VOC: variants of concern

Self-reported source of infection correlated with the types of activities reported in the ten days prior to testing positive (supplementary table 2).

Key performance indicators

Figure 2 shows results for four main KPIs, two for process (P6, percentage of test results returned on same or next day; P8, percentage of contacts notified on same or next day after interview with index) and two for outcomes (O1, percentage of new cases who were already in quarantine by time of positive test, i.e. new cases who were previously identified as contacts; O2, percentage of index cases in isolation by day of testing). The missing data for each KPI are outlined in supplementary table 5. Less than 1% of the data were missing for almost all KPIs, except for structure KPI S1 and process KPI P5 (7% and 5% missing data, respectively).

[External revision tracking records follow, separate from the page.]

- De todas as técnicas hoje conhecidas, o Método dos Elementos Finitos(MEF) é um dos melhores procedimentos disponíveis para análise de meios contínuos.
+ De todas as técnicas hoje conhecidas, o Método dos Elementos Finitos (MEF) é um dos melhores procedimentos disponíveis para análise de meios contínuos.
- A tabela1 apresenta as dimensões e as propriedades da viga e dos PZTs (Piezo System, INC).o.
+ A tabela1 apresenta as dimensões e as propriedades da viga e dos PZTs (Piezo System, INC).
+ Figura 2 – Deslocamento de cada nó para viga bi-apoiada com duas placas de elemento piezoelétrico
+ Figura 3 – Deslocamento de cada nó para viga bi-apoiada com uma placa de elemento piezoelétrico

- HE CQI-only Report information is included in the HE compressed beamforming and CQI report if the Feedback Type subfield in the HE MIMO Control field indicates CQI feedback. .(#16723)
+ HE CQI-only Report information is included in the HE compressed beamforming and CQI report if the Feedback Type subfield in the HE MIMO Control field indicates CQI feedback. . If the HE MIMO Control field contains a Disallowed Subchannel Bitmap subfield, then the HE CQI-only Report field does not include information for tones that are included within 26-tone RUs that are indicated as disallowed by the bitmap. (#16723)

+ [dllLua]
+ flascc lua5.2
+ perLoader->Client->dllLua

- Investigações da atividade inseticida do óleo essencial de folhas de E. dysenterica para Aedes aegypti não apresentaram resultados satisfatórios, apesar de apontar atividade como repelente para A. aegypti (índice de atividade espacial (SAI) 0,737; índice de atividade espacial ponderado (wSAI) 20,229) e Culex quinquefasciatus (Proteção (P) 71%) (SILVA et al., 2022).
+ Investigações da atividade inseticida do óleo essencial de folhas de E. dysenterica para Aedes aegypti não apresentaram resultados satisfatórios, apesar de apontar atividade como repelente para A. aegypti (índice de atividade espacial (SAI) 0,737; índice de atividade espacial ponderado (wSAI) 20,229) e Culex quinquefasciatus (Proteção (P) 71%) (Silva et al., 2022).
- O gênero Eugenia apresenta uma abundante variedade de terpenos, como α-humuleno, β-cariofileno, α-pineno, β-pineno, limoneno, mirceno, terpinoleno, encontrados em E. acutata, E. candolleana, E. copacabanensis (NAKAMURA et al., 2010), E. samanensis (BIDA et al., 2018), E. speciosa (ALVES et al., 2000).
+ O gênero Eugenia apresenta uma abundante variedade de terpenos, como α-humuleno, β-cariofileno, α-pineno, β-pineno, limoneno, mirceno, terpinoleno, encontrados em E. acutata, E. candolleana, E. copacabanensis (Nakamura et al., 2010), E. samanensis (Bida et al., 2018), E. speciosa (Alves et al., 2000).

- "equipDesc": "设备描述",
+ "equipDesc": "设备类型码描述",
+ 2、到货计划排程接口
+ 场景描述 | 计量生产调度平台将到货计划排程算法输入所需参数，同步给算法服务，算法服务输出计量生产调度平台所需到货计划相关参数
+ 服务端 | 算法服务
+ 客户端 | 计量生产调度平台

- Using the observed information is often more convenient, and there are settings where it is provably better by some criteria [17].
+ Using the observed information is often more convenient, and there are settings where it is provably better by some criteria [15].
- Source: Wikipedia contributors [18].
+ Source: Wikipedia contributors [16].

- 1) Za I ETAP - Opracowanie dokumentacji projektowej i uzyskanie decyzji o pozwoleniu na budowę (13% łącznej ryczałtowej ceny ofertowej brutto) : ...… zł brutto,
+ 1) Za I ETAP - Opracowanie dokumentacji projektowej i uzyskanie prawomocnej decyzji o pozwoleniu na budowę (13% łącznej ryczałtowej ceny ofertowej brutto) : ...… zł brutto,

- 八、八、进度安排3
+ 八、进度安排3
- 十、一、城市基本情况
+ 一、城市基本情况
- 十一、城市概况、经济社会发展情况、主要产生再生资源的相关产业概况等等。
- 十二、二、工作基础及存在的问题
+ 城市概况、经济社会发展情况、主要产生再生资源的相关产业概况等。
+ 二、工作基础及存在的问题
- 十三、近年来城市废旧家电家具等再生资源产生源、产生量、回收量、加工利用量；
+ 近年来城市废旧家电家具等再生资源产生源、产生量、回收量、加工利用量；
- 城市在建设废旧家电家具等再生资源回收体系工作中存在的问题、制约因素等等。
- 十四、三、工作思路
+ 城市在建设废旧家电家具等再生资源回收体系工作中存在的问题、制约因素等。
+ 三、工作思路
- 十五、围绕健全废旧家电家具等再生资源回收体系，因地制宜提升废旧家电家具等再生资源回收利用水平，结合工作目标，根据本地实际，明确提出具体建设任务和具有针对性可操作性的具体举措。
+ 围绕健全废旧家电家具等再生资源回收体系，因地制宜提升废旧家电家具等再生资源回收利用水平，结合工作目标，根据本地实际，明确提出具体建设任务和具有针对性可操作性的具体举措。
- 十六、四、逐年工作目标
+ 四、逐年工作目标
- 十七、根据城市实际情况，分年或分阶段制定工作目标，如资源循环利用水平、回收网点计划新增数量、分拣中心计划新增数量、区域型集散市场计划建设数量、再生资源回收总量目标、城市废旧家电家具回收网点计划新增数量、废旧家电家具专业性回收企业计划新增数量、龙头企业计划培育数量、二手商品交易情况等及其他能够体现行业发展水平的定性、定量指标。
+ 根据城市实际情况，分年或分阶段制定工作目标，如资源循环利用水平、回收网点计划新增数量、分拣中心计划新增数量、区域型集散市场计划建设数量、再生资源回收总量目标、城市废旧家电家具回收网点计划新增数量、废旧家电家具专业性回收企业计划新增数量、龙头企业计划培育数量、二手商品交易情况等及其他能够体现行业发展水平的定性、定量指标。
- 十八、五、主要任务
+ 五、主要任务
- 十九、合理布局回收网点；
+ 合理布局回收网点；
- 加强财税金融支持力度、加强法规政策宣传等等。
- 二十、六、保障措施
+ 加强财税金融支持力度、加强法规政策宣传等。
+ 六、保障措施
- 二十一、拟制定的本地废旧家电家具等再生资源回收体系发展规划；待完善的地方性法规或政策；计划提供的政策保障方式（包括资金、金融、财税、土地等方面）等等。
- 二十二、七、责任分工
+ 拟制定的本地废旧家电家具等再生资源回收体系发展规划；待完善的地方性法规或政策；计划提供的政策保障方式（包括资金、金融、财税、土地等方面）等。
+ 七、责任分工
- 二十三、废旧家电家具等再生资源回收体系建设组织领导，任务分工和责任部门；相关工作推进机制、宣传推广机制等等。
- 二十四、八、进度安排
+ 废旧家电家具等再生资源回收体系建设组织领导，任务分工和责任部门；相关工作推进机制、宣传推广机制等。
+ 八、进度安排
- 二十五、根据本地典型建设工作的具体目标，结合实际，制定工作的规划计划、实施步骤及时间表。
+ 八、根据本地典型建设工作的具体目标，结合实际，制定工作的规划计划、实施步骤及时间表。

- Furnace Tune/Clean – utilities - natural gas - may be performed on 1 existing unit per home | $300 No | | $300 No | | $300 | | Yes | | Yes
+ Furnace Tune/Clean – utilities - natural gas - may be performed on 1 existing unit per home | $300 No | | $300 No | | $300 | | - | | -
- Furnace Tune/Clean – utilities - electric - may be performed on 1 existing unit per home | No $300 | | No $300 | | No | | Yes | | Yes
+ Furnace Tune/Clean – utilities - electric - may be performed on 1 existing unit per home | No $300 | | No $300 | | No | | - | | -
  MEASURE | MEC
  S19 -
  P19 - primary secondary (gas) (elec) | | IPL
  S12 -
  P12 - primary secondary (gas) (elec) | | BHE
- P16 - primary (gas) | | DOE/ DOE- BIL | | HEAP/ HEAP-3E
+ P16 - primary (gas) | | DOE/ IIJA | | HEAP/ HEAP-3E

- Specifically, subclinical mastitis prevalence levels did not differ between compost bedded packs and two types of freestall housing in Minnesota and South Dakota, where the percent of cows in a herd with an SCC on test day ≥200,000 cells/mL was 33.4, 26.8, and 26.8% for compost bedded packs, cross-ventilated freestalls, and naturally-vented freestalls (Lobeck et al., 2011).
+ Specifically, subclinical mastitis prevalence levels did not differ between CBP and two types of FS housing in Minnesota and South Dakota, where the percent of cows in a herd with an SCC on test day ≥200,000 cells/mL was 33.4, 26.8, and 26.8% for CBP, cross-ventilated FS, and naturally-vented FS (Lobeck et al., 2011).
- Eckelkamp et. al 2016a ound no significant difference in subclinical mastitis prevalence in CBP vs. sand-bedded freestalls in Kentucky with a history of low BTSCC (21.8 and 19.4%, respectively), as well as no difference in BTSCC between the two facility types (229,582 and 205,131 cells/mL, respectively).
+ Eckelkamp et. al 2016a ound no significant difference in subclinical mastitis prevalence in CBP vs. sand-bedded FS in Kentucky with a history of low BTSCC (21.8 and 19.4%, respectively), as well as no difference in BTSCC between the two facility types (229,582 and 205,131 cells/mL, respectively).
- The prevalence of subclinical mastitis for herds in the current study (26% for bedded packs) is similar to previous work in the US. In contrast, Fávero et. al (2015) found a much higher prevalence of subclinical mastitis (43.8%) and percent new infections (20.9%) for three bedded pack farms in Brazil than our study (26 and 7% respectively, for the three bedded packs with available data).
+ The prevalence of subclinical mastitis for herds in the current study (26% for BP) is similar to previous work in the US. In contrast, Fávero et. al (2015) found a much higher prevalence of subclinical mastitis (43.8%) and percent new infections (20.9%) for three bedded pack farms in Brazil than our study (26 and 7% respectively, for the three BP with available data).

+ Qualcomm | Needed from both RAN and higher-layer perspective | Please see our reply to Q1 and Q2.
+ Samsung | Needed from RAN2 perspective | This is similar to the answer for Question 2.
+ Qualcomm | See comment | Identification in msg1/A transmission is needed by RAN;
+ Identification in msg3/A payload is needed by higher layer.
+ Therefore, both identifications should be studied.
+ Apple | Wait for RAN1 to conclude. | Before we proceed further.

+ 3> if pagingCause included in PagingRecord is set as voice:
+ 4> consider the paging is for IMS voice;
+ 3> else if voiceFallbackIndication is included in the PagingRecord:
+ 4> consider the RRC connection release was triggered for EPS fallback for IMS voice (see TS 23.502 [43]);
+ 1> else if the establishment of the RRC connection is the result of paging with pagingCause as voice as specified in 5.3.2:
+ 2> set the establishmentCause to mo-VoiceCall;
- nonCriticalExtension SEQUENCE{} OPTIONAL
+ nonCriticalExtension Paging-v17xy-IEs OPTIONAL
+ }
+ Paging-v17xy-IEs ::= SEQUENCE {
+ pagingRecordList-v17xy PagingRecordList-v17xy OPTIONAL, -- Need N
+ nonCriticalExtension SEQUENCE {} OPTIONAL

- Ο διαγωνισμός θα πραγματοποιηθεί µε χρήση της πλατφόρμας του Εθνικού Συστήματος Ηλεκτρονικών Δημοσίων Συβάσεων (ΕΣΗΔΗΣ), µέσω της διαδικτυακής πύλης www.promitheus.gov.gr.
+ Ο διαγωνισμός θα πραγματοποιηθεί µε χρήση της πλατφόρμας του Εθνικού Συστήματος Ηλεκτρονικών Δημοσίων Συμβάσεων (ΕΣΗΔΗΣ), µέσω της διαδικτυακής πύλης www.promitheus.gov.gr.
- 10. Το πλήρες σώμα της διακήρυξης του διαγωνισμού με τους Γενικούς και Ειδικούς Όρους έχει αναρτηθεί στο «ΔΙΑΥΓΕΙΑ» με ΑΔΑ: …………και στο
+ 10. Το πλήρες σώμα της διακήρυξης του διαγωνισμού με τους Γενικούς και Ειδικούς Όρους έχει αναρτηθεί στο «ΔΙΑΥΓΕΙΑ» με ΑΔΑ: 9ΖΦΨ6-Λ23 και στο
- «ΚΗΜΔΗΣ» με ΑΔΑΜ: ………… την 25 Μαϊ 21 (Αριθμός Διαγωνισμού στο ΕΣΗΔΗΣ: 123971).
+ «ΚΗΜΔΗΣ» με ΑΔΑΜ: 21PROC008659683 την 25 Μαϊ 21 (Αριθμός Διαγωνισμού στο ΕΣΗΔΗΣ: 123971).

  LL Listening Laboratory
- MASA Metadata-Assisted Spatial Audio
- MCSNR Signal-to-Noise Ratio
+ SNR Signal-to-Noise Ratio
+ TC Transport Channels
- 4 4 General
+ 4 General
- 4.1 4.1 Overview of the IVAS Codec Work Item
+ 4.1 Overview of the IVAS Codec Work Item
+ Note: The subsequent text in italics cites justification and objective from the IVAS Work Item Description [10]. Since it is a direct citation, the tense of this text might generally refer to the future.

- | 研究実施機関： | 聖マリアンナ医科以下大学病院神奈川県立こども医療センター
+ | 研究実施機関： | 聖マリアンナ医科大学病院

Figure 2Process and outcome key performance indicators of contact tracing during the COVID-19 pandemic in the canton of Solothurn.The coloured solid lines indicate the percentage of the key performance indicators over time. The thicker black line shows the change in SARS-CoV2 caseload. The Greek symbols α, δ and ο indicate the periods during which the alpha, delta and omicron SARS-CoV-2 variants of concern (VOCs), respectively, were dominant. The dashed line indicates the point at which the system contacted individuals automatically (1 January 2022).

Structure indicators

The CT workforce changed over time in response to the changing incidence rate of SARS-CoV-2 infection. The full-time equivalents of contact tracers increased from 35.4 to 36.3, decreased to 34.2 while delta was the dominant VOC, and then increased to 42.1 during the omicron wave (structure KPI S2, figure 3, supplementary table 4). Less than a third (28%) of index cases reported that they had installed the Swiss Covid app on their smartphone (structure KPI S1, supplementary table 4).

Figure 3SARS-CoV-2 infections and the contact tracing workforce in the canton of Solothurn from 15 November 2020 to 2 February 2022, inclusive. The graph is shaded red according to the SARS-CoV-2 caseload. The dashed line indicates the contact-tracing workforce in full-time equivalent (FTE) and the solid line indicates the cases per workforce. The Greek symbols α, δ and ο indicate the periods during which the alpha, delta and omicron SARS-CoV-2 variants of concern (VOCs), respectively, were dominant.

Process indicators

The process KPIs indicated that performance changed over the course of the pandemic. During the first waves of the pandemic and the period during which the alpha VOC was dominant, almost all test results were returned on the same or next day (process KPI P6, figure 2, supplementary table 4). The time taken to return PCR test results increased while delta was the dominant VOC and only partially recovered afterwards (process KPI P2, supplementary table 4 and supplementary figure 1B). Similarly, almost three-quarters of contacts were notified within 24 hours of the CT interview by phone with the index before the emergence of viral variants (process KPI P8, figure 2, supplementary table 4). While the alpha, delta and omicron VOCs were dominant, the proportions decreased to 64%, 36% and 54%. The days taken between the lab processing the result and the subsequent isolation of the index case also appeared to increase while delta was the dominant VOC (process KPI P4, supplementary figure 1D).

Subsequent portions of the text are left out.